O martírio da menina era aparente. A falta da madrinha lhe fazia mal...foi ai que Gérbera tornou-se madrinha de Alice também...Não foi madrinha de batismo, nem de consagração, nem de representação: foi madrinha de "adoração". Assim estava criada uma nova modalidade de madrinha. Madrinha de adoração!"
Autora: Maria Consuelo
Colaboradora: Luciana

(Emmanuel: meu único irmão Alexandre, Gérbera: minha tia Con, Ingrid: minha amada mãe, Abelardo: meu querido pai, Alice: eu)


***

As vezes, me pergunto: - Por que a nossa relação mudou tanto? Quanta coisa aconteceu...
Se eu pudesse faria com que tudo voltasse "ao normal". Que o amor fosse incondicional e pleno novamente, mas....

quarta-feira, 13 de abril de 2011

Escolha Feliz


Uma vez eu tirei férias em Maio. Maio e Junho são meses que comemoramos várias datas importantes na minha família. Comemoramos o aniversário do meu único irmão, o meu, da minha mãe e do meu pai. Além de comemorarmos todos os aniversários, comemoramos também o Dia das Mães. Em 2006, eu fui para Arraial D'Ajuda - BA e tinha que escolher: ou passava o aniversário do meu único irmão junto da família ou o Dia das Mães. Eu escolhi comemorar o aniversário dele com ele. Não sei porque escolhi dessa forma. Hoje, me sinto aliviada e feliz com a minha escolha. Foi o último aniversário dele que passamos juntos. Deus obrigada por ter me ajudado na escolha!!!!

Foto: meu único irmão e eu - aniversário dele/05.05.2006

Foto: Arraial D´Ajuda - Maio/2006

sexta-feira, 8 de abril de 2011

Uma vez irmã, sempre irmã!!!


Eu penso muito. Meus pensamentos são desconexos, alegres, tristes, otimistas, pessimistas...na verdade isso não importa muito.

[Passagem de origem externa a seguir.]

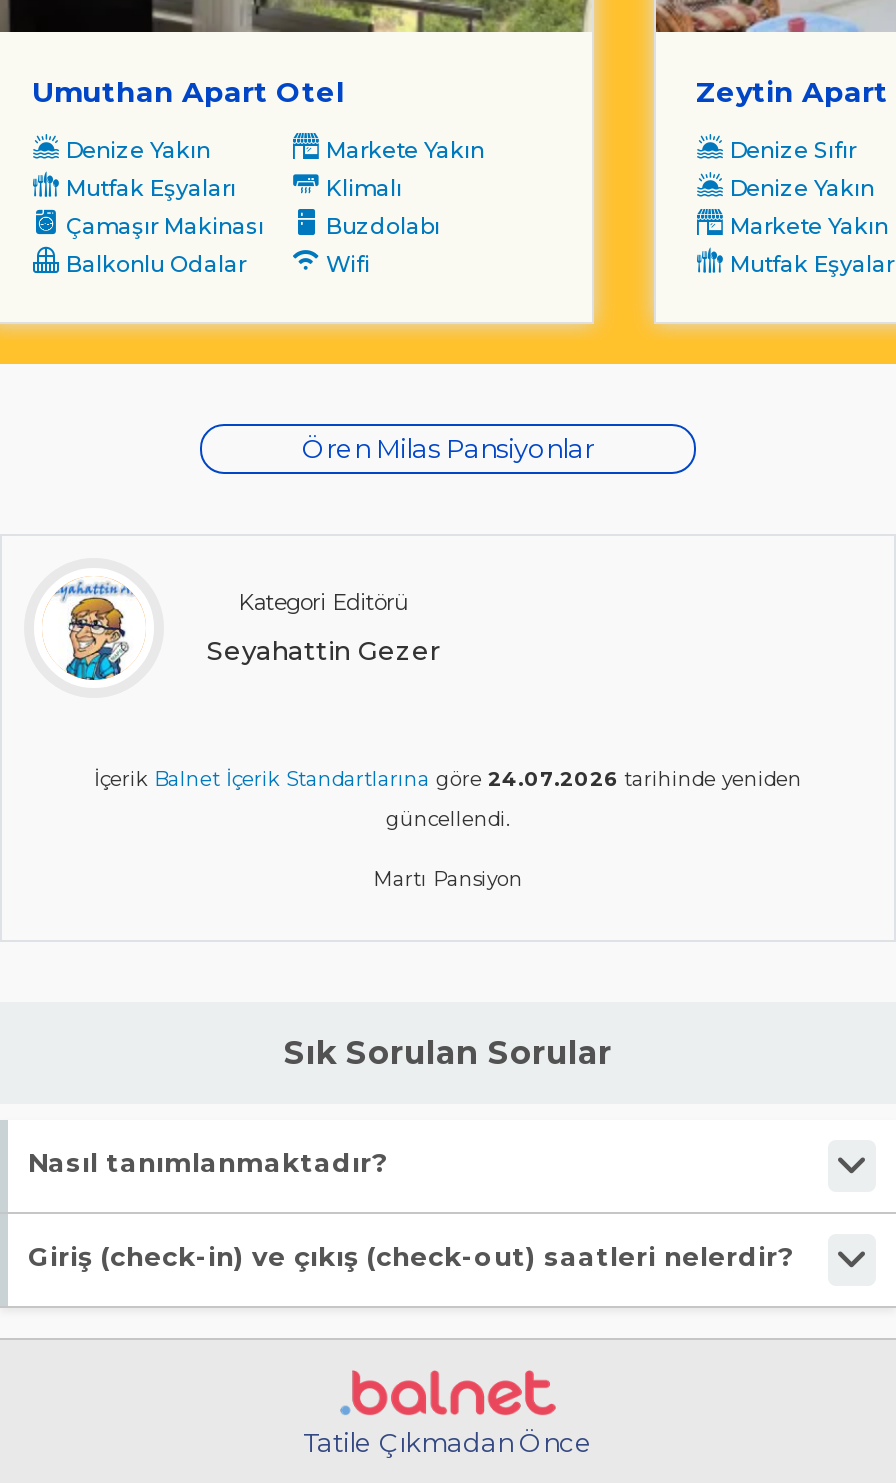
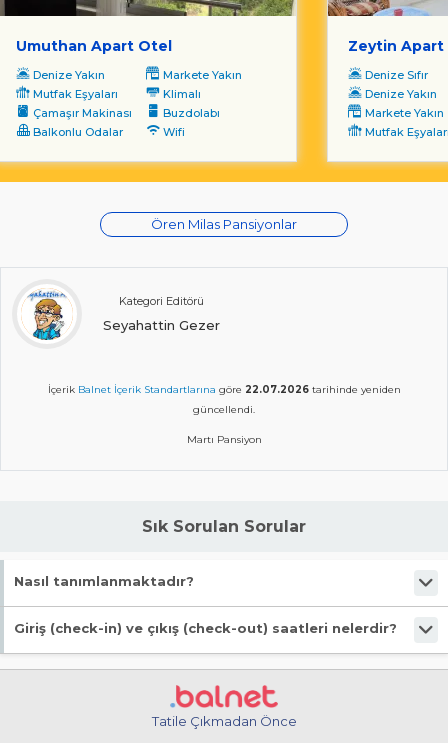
- İçerik Balnet İçerik Standartlarına göre 24.07.2026 tarihinde yeniden
+ İçerik Balnet İçerik Standartlarına göre 22.07.2026 tarihinde yeniden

As vezes, eu penso algumas coisas interessantes e nunca escrevo, agora vou sempre escrever.

Quando fui para o Brasil em Dezembro escrevi no meu facebook e orkut: "Fui ali...ser filha e irmã".
Fui para o Brasil, fiquei lá por três meses, meu irmão partiu, voltei para a Suécia há quase um mês e a frase continua a mesma.
Quero mudar a frase, mas me falta coragem. As vezes, me sinto culpada por querer tirar a frase. E como se eu estivesse traindo meu irmão.
Mas hoje cheguei a conclusão: isso é muito simples. Eu posso tirar a frase, afinal eu sempre serei filha e irmã, independentemente do meu único irmão estar do lado de cá ou do lado de lá. Não importa, ele sempre será meu irmão.

Estou aqui...sou filha e irmã!!!!!

segunda-feira, 4 de abril de 2011

Entrevista


Antes de embarcar para a Suécia, eu comprei algumas revistas para me distrair durante o vôo. Acabou que eu nem li, afinal, como já disse aqui, tive um companheiro de viagem que me ajudou muito.
Esses dias li a revista Claudia e uma reportagem em especial me chamou a atenção: uma entrevista com Zibia Gasparetto (Ela é uma escritora espiritualista brasileira que se notabilizou como médium). Já li muita coisa dela, prefiro os mais antigos. Atualmente, acho que ela está muito comercial.

Aqui fica um pedacinho da entrevista que está martelando na minha cabeça:

"Qual é a sua missão aqui, dona Zibia?
Aprender e cuidar de mim. Essa é a missão mais importante para todos nós. Viemos para aprender a lidar com nossos desafios e a colocar nossa força para trabalhar a nosso serviço."

Foto: Capa de um dos meus livros pediletos dela.